#### [YOUR GOAL]
Go through the records below and copy out every line holding "texts".
INFORMATION SHOWN Block Start
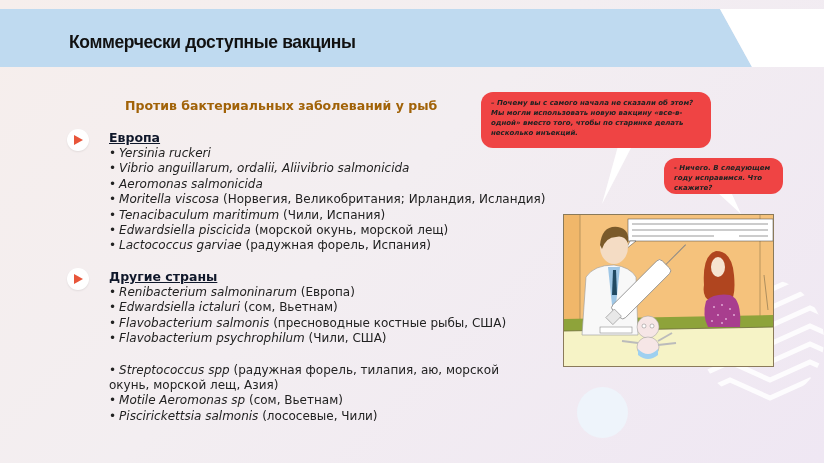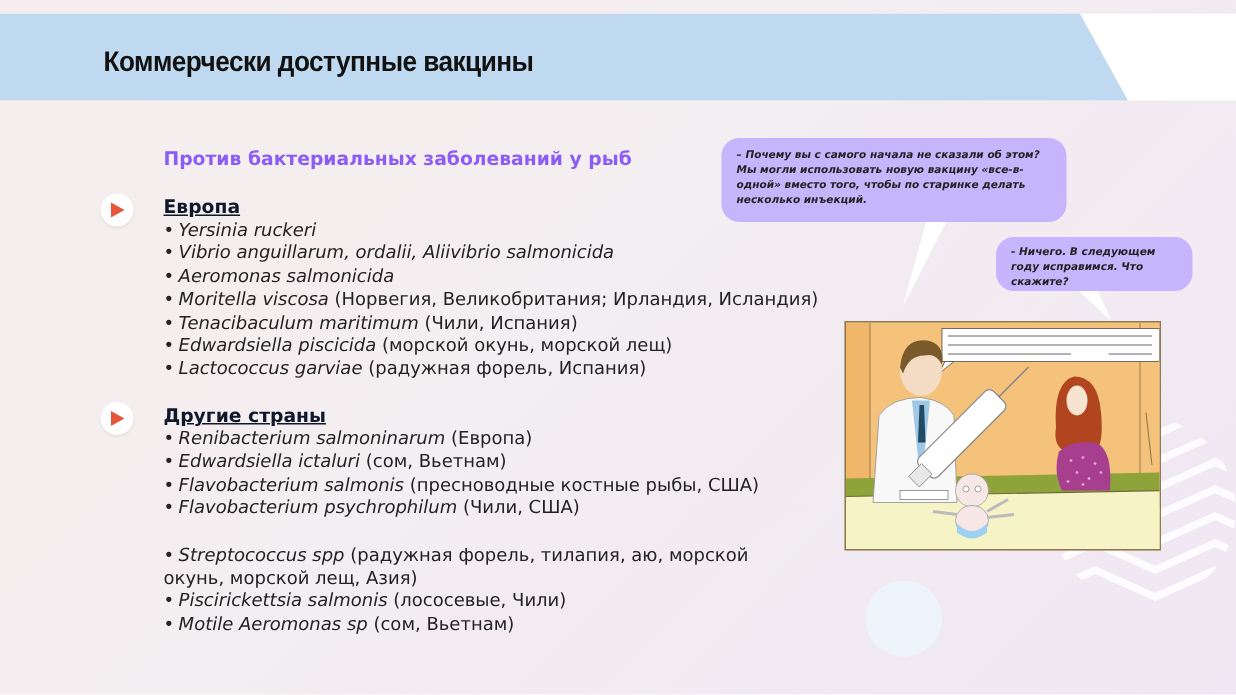--- a/index.html
+++ b/index.html
@@ -21,9 +21,9 @@
     color: #111; transform: scaleX(0.92); transform-origin: left center;
   }
   .subtitle {
-    position: absolute; left: 109px; top: 98px;
+    position: absolute; left: 125px; top: 98px;
     font-family: "DejaVu Sans", sans-serif;
-    font-weight: bold; font-size: 12.5px; color: #8b5cf6;
+    font-weight: bold; font-size: 12.5px; color: #a16207;
   }
   .section { position: absolute; left: 67px; }
   .section .marker {

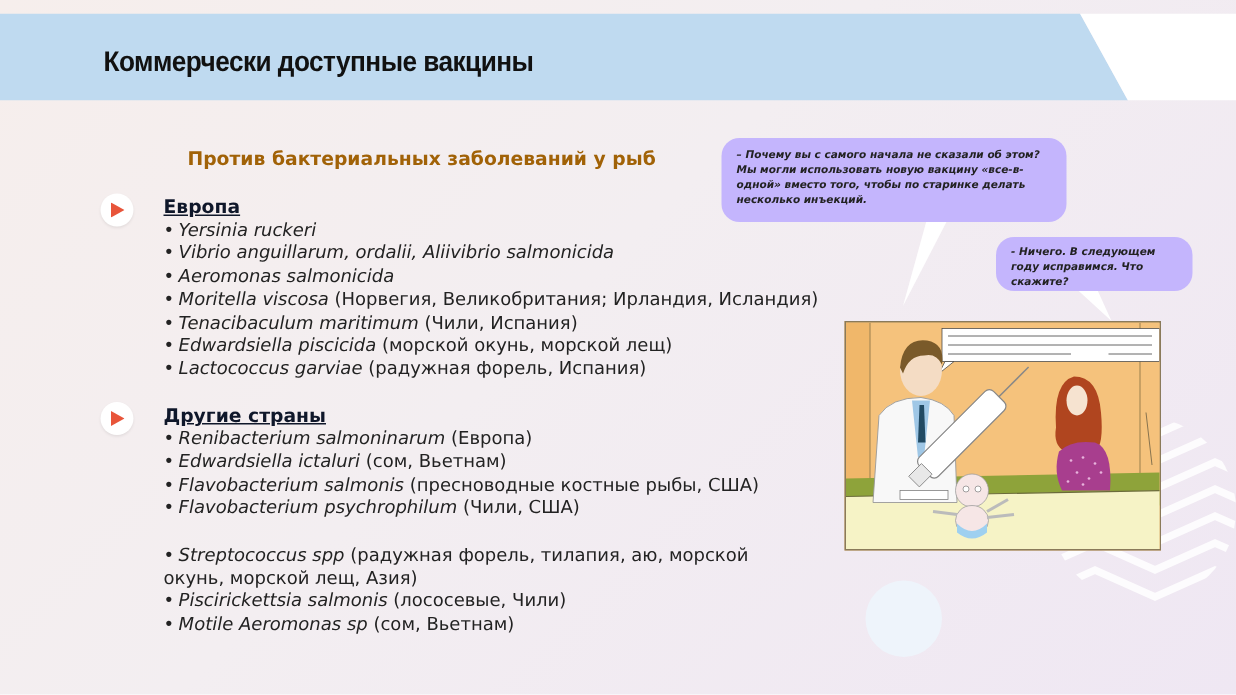--- a/index.html
+++ b/index.html
@@ -48,7 +48,7 @@
   .sec-other { top: 267px; }
 
   .bubble {
-    position: absolute; background: #c4b5fd; border-radius: 12px;
+    position: absolute; background: #ef4444; border-radius: 12px;
     font-family: "DejaVu Sans", sans-serif; font-style: italic; font-weight: bold;
     color: #222;
   }

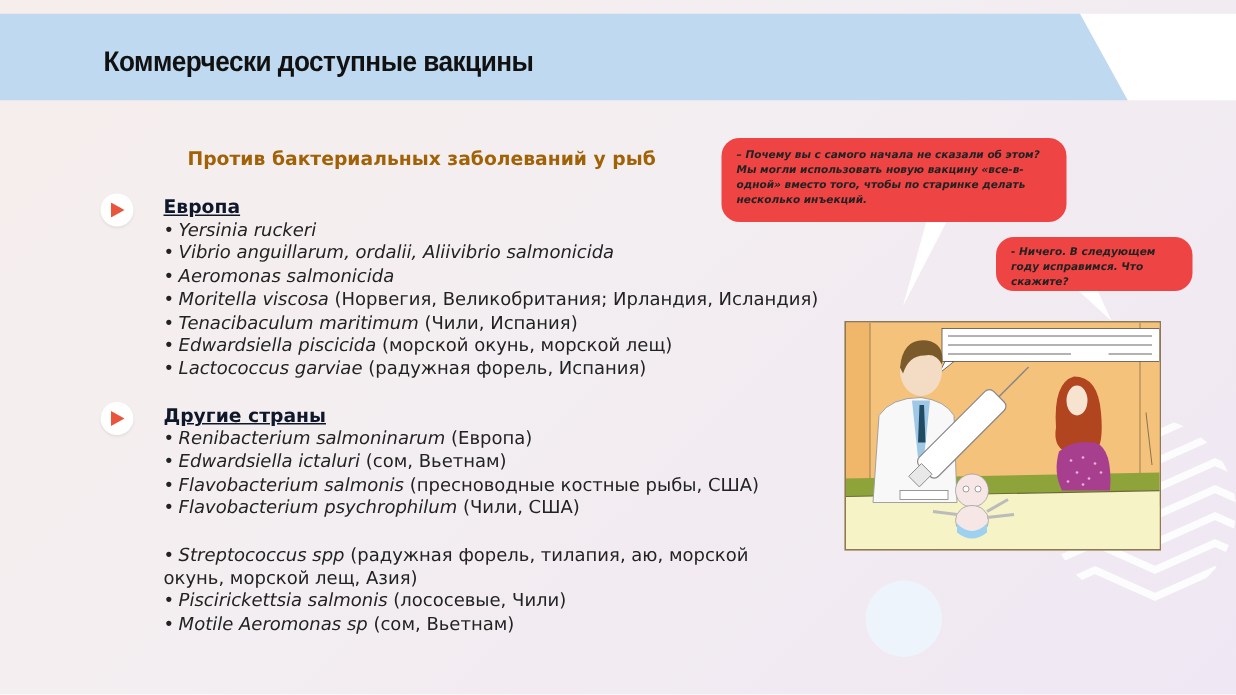--- a/index.html
+++ b/index.html
@@ -53,7 +53,7 @@
     color: #222;
   }
   .bubble1 { left: 481px; top: 92px; width: 230px; height: 56px; padding: 6px 10px; font-size: 7px; line-height: 10px; }
-  .bubble2 { left: 664px; top: 158px; width: 131px; height: 36px; padding: 5px 10px; font-size: 7px; line-height: 10px; }
+  .bubble2 { left: 664px; top: 158px; width: 119px; height: 36px; padding: 5px 10px; font-size: 7px; line-height: 10px; }
   .bubble-tail { position: absolute; }
 
   .cartoon {

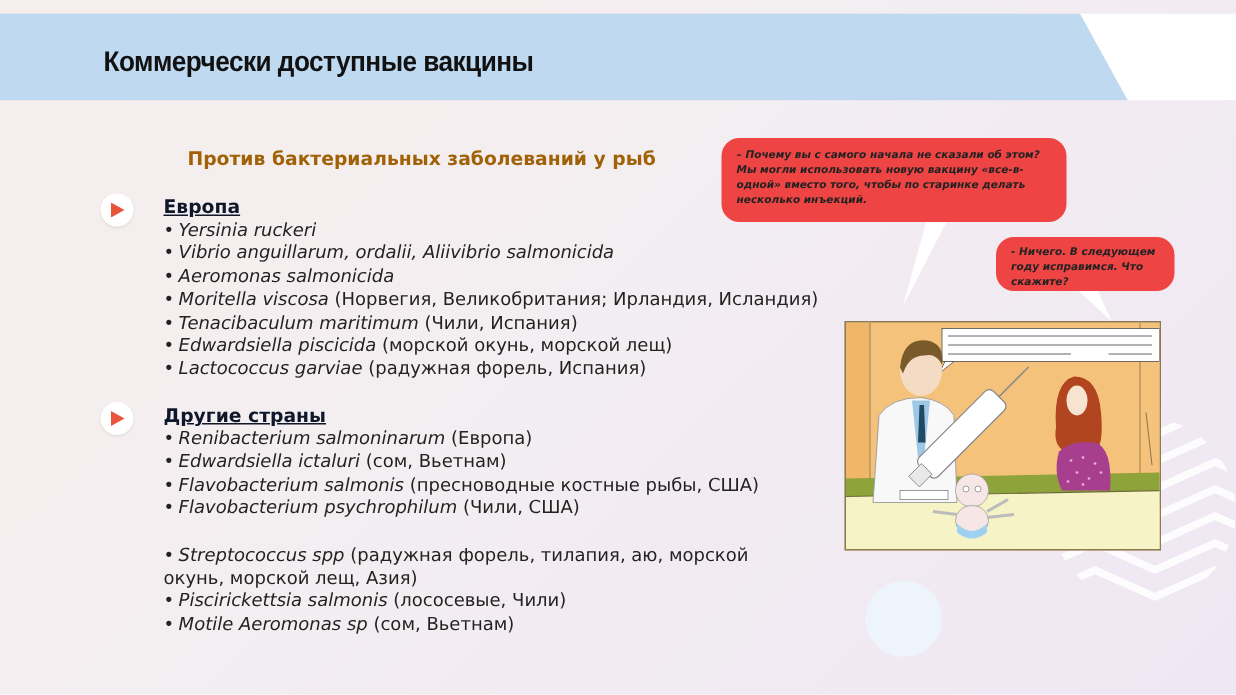--- a/index.html
+++ b/index.html
@@ -110,8 +110,8 @@
     <li><span class="bullet">•</span><i>Flavobacterium salmonis</i> <span>(пресноводные костные рыбы, США)</span></li>
     <li><span class="bullet">•</span><i>Flavobacterium psychrophilum</i> <span>(Чили, США)</span></li>
     <li class="wrap"><span class="bullet">•</span><i>Streptococcus spp</i> <span>(радужная форель, тилапия, аю, морской окунь, морской лещ, Азия)</span></li>
+    <li><span class="bullet">•</span><i>Motile Aeromonas sp</i> <span>(сом, Вьетнам)</span></li>
     <li><span class="bullet">•</span><i>Piscirickettsia salmonis</i> <span>(лососевые, Чили)</span></li>
-    <li><span class="bullet">•</span><i>Motile Aeromonas sp</i> <span>(сом, Вьетнам)</span></li>
   </ul>
 </div>
 

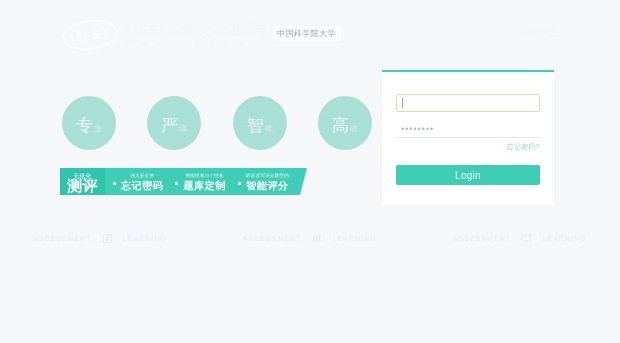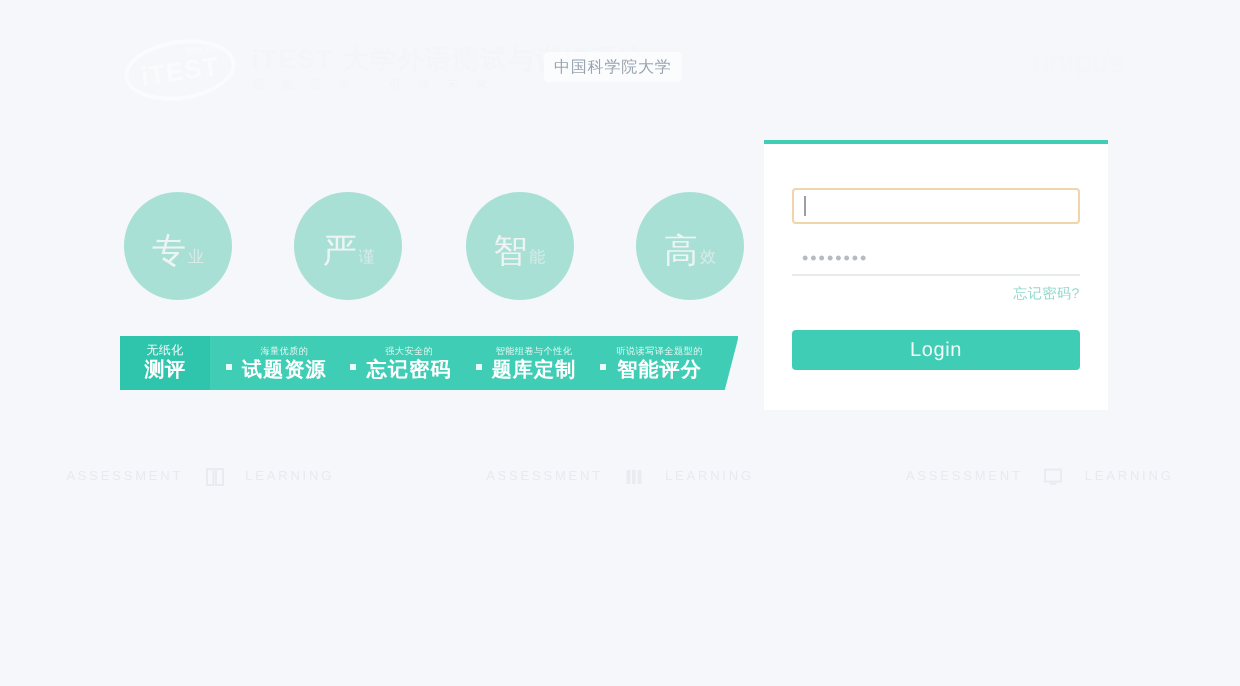--- a/index.html
+++ b/index.html
@@ -92,7 +92,7 @@
     justify-content: center; color: #ffffff; padding: 2px 0;
   }
   .banner-badge-top { font-size: 6px; line-height: 8px; letter-spacing: .2px; opacity: .95; }
-  .banner-badge-bottom { font-size: 10px; line-height: 11px; font-weight: bold; letter-spacing: .3px; }
+  .banner-badge-bottom { font-size: 15px; line-height: 11px; font-weight: bold; letter-spacing: .3px; }
   .banner-body {
     background: #3fcdb5; display: flex; align-items: stretch;
     padding: 0 6px 0 2px;

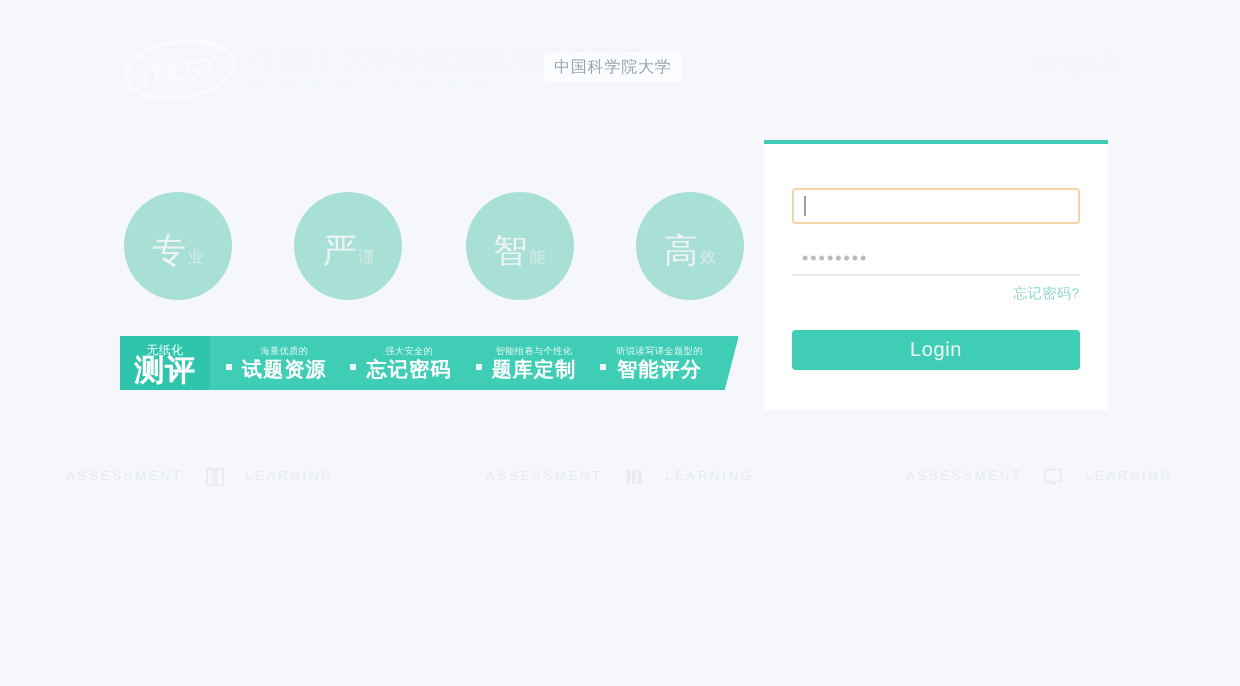--- a/index.html
+++ b/index.html
@@ -231,13 +231,6 @@
       <div class="feature">
         <span class="feature-bullet"></span>
         <span class="feature-texts">
-          <span class="feature-small">海量优质的</span>
-          <span class="feature-main">试题资源</span>
-        </span>
-      </div>
-      <div class="feature">
-        <span class="feature-bullet"></span>
-        <span class="feature-texts">
           <span class="feature-small">强大安全的</span>
           <span class="feature-main">忘记密码</span>
         </span>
INFORMATION SHOWN Block End
#### [RESULT OF THE TASK]
         <span class="feature-texts">
-        <span class="feature-texts">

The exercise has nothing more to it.